At the company I work for, being sick of making clean Windows installs, we decided to willingly violate Windows XP’s EULA for the greater good and put together a few open-source tools (basically
gparted and of course, Linux), wrote a couple of witty scripts and came out with a “free” and nearly legal way of (re)installing Windows on our machines.
Such a method consists basically of having in each machine besides the live Windows installation, a striped out Linux system with a backup image of its Windows (legally registered!). Of course, to save time, we sometimes use that same image to install Windows in more than one than one machine and once it’s been installed, we change the license data and create a new internal backup image with its own license info.
So, I have that set up on my machine as well, except that I have a full, lovely, amazingly useful Debian installation. The problem is, that I can’t be bothered to close, abandon whatever I’m doing and leave my happy place just to boot 5 minutes into Windows, figure out how to do something or test a new script and boot back into Linux to resume my other activities.
Here comes Virtualisation to the rescue, being something I had played with in the past, it wasn’t totally new and I already knew about the different options out there and their pros and cons.
So I decided to give it a shot, but once again, making a fresh Windows install with all of the software needed to make it useful… is just too much of a burden.
Summing up, I’ve got a Linux installation (which will be the Host OS) and a gzipped
ntfsclone Windows XP image (which will, of course, be the Guest OS).
That being, nearly the equivalent of having a live Windows installation, and wanting to migrate it to a Virtual Machine.

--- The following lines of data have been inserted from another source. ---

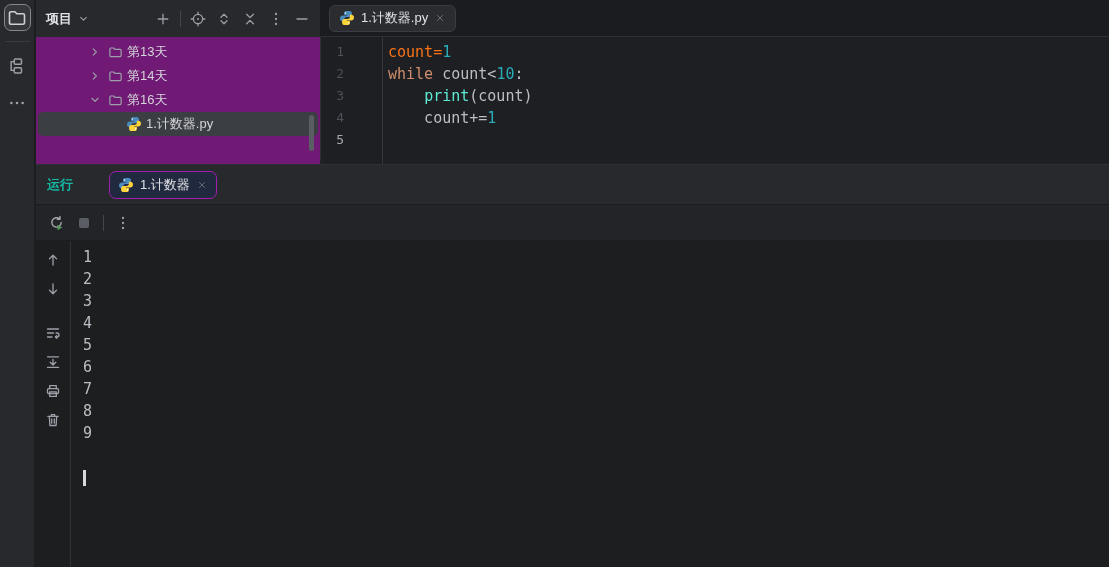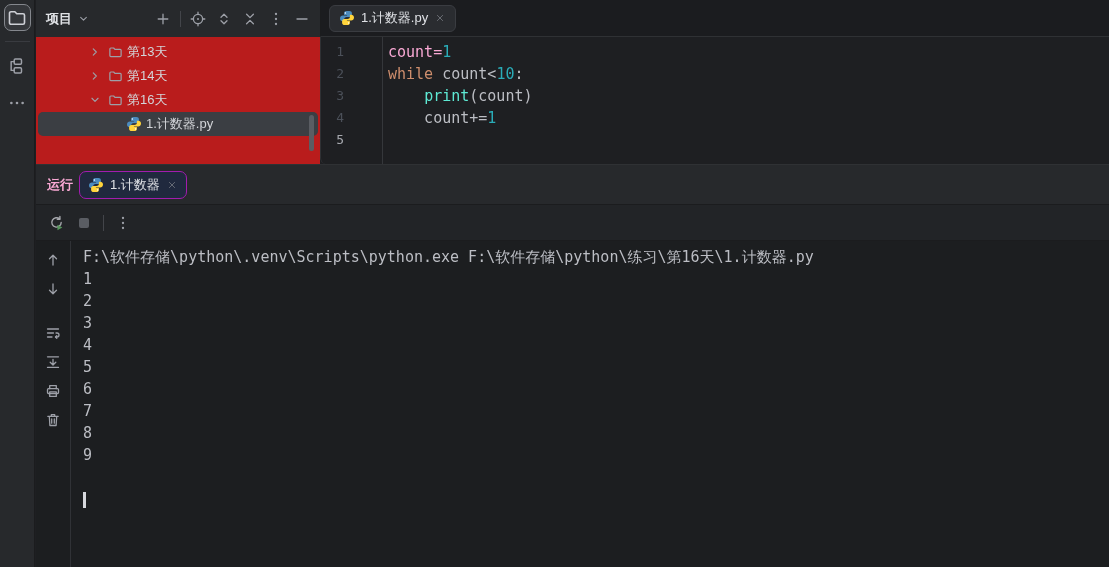--- a/index.html
+++ b/index.html
@@ -30,41 +30,41 @@
   .v-sep{ width:1px; height:16px; background:#43454A; margin:0 3px; }
 
   .tab-bar{ flex:1; background:#1B1C1F; border-bottom:1px solid #2F3134; border-left:1px solid #1B1C1E;
             display:flex; align-items:center; padding-left:8px; }
   .editor-tab{ display:flex; align-items:center; gap:6px; height:27px; padding:0 9px;
                background:#2A2C30; border:1px solid #3A3C41; border-radius:6px; cursor:pointer;
                color:#DFE1E5; }
   .tab-close{ display:flex; opacity:.75; cursor:pointer; }
 
   .mid-row{ height:127px; flex:none; display:flex; }
-  .project-tree{ width:284px; flex:none; background:#b91c1c; position:relative; padding-top:3px; }
+  .project-tree{ width:284px; flex:none; background:#701a75; position:relative; padding-top:3px; }
   .tree-row{ height:24px; display:flex; align-items:center; gap:4px; margin:0 2px; border-radius:5px;
              cursor:pointer; color:#D3D5D9; white-space:nowrap; }
   .tree-row.selected{ background:#3B3E43; }
   .tree-chevron{ width:18px; display:flex; justify-content:center; flex:none; }
   .tree-scrollthumb{ position:absolute; right:6px; top:78px; width:5px; height:36px; background:#5A5D63;
                      border-radius:3px; cursor:pointer; }
 
   .editor{ flex:1; background:#1E1F22; border-left:1px solid #2F3134; position:relative;
            font-family:"DejaVu Sans Mono", monospace; font-size:15px; padding-top:4px;
            border-radius:0 0 0 6px; cursor:text; }
   .gutter-sep{ position:absolute; left:61px; top:0; bottom:0; width:1px; background:#35373B; }
   .code-line{ height:22px; line-height:22px; display:flex; }
   .gutter-num{ width:61px; flex:none; text-align:right; padding-right:38px; font-size:13px; color:#4B5059; }
   .code-line.current .gutter-num{ color:#A6A8AE; }
   .code-text{ padding-left:6px; white-space:pre; }
 
   
   .run-panel{ flex:1; display:flex; flex-direction:column; border-top:1px solid #2F3134; min-height:0;}
   .run-header{ height:39px; flex:none; background:#27292C; display:flex; align-items:center; padding-left:11px; }
-  .run-title{ color:#f9a8d4; font-weight:600; margin-right:6px; }
+  .run-title{ color:#14b8a6; font-weight:600; margin-right:36px; }
   .run-tab{ display:flex; align-items:center; gap:6px; height:28px; padding:0 8px;
             background:#20293E; border:1px solid #a21caf; border-radius:7px; color:#DFE1E5; cursor:pointer;}
   .run-toolbar{ height:36px; flex:none; background:#222427; border-top:1px solid #1B1C1E;
                 display:flex; align-items:center; padding-left:8px; gap:4px; }
   .console-row{ flex:1; display:flex; min-height:0; background:#1C1E20; border-top:1px solid #1B1C1E;}
   .console-toolbar{ width:35px; flex:none; border-right:1px solid #303236; display:flex;
                     flex-direction:column; align-items:center; padding-top:8px; gap:7px; }
   .ct-btn{ width:22px; height:22px; display:flex; align-items:center; justify-content:center;
            border-radius:4px; cursor:pointer; }
   .ct-gap{ height:8px; }
@@ -227,21 +227,21 @@
                 <circle cx="9.6" cy="12.9" r=".75" fill="#fff"></circle>
               </svg>
             </div>
             <div class="tree-label">1.计数器.py</div>
           </div>
         </div>
       <div class="editor" id="editor">
         <div class="gutter-sep"></div>
       <div class="code-line">
             <div class="gutter-num">1</div>
-            <div class="code-text"><span style="color: #f9a8d4;">count=</span><span style="color: rgb(42, 172, 184);">1</span></div>
+            <div class="code-text"><span style="color: #f97316;">count=</span><span style="color: rgb(42, 172, 184);">1</span></div>
           </div>
           <div class="code-line">
             <div class="gutter-num">2</div>
             <div class="code-text"><span style="color: rgb(207, 142, 109);">while</span><span style="color: rgb(188, 190, 196);"> count&lt;</span><span style="color: rgb(42, 172, 184);">10</span><span style="color: rgb(188, 190, 196);">:</span></div>
           </div>
           <div class="code-line">
             <div class="gutter-num">3</div>
             <div class="code-text"><span style="color: rgb(188, 190, 196);">    </span><span style="color: #5eead4;">print</span><span style="color: rgb(188, 190, 196);">(count)</span></div>
           </div>
           <div class="code-line">
@@ -329,21 +329,20 @@
                 <path d="M4.7 8.9h6.6v4.5H4.7z"></path>
               </svg>
             </div>
             <div class="ct-btn">
               <svg width="16" height="16" viewBox="0 0 16 16" fill="none" stroke="#9DA0A8" stroke-width="1.3" stroke-linecap="round" stroke-linejoin="round">
                 <path d="M2.8 4.3h10.4M6.3 4.3V2.7h3.4v1.6M4.3 4.3l.6 9.2h6.2l.6-9.2M6.7 6.8v4.4M9.3 6.8v4.4"></path>
               </svg>
             </div>
           </div>
         <div class="console" id="console">
-            <div class="console-line">F:\软件存储\python\.venv\Scripts\python.exe F:\软件存储\python\练习\第16天\1.计数器.py</div>
             <div class="console-line">1</div>
             <div class="console-line">2</div>
             <div class="console-line">3</div>
             <div class="console-line">4</div>
             <div class="console-line">5</div>
             <div class="console-line">6</div>
             <div class="console-line">7</div>
             <div class="console-line">8</div>
             <div class="console-line">9</div>
             <div class="console-line"></div>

There are already several articles about how to do that, but none of the ones I found solved a very simple issue:
You can’t just get the image of a disk partition and boot it!

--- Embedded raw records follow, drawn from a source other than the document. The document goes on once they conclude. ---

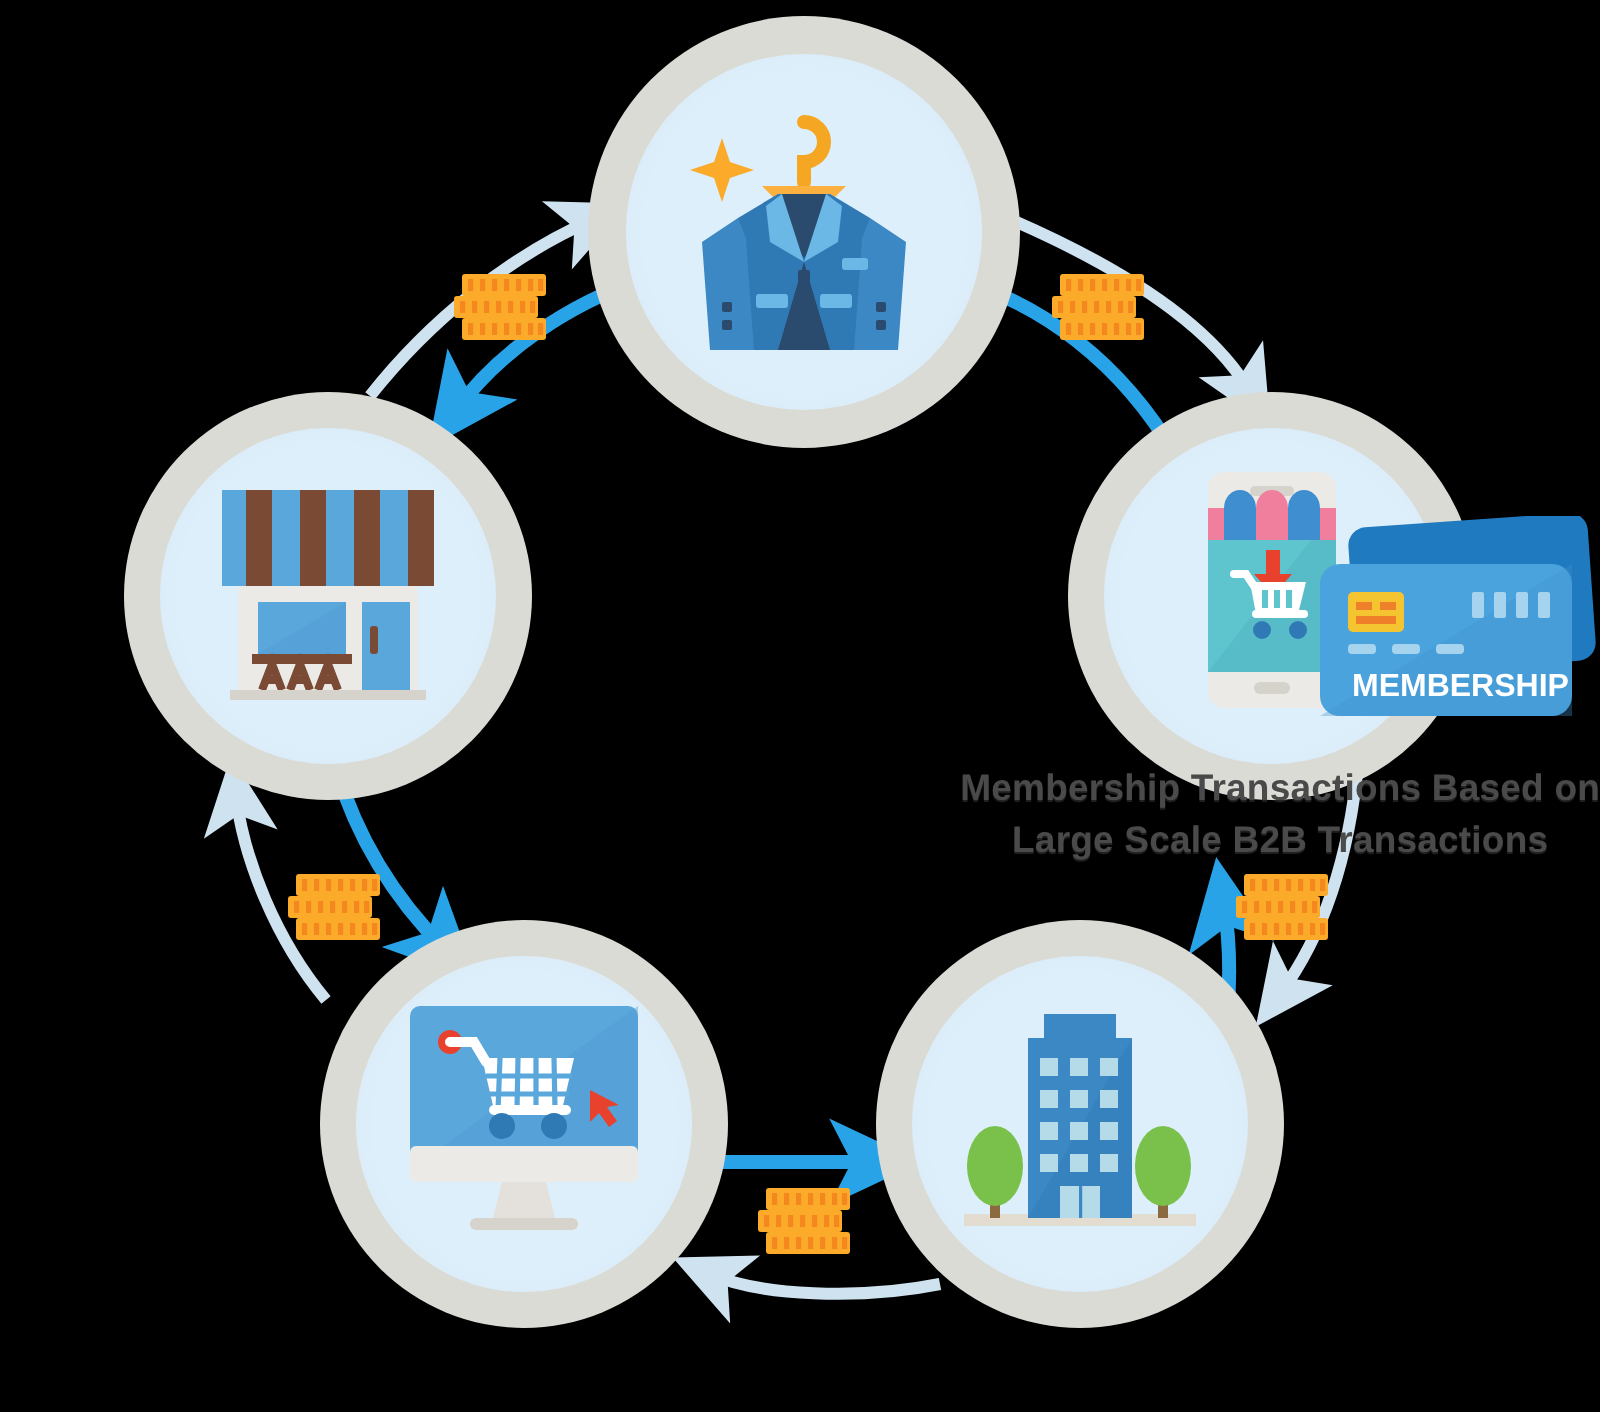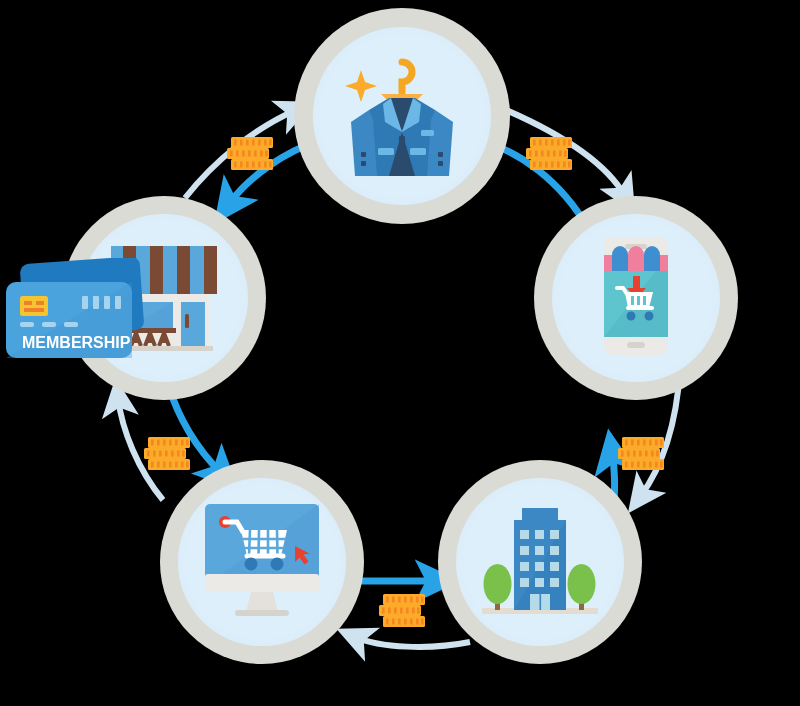--- a/index.html
+++ b/index.html
@@ -37,21 +37,21 @@
     background:radial-gradient(circle at 50% 50%, rgba(0,0,0,0) 62%, rgba(0,0,0,0.035) 100%);
     pointer-events:none;
   }
   .icon-wrap { position:relative; z-index:2; }
 
   
   #center-block {
     position:absolute;
     left:0; right:0;
     top:258px;
-    display:flex; flex-direction:row; align-items:flex-end;
+    display:flex; flex-direction:column; align-items:flex-end;
     z-index:5;
   }
   #title {
     margin-top:12px;
     text-align:center;
     color:#4a4a4a;
     font-weight:bold;
     font-size:18.5px;
     line-height:26px;
     letter-spacing:0.1px;
@@ -333,15 +333,17 @@
         <g fill="#a6d4ef">
           <rect x="20" y="64" width="14" height="5" rx="2"></rect>
           <rect x="42" y="64" width="14" height="5" rx="2"></rect>
           <rect x="64" y="64" width="14" height="5" rx="2"></rect>
         </g>
 
         <text x="22" y="90" font-family="Liberation Sans, sans-serif" font-size="16" font-weight="bold" fill="#ffffff">MEMBERSHIP</text>
       </svg>
     </div>
 
+    <div id="title">Membership Transactions Based on
+Large Scale B2B Transactions</div>
   </div>
 
 </div>
 
 </body></html>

Either pull the drive from the windows machine or copy the data with a low level image tool (like dd) to a USB drive or other removable media. If making an image, DO NOT image just the partition, this will not work!
What they seem to be suggesting here, is that you make the image of the full hard drive (as opposed of just one partition), just to get the piece of it you want. That may mean having a 240 Gb of raw data, instead of just the 25 Gb you’re interested in… That’s nearly 90% inefficiency.
To get around this, we need to understand why there is this problem to begin with.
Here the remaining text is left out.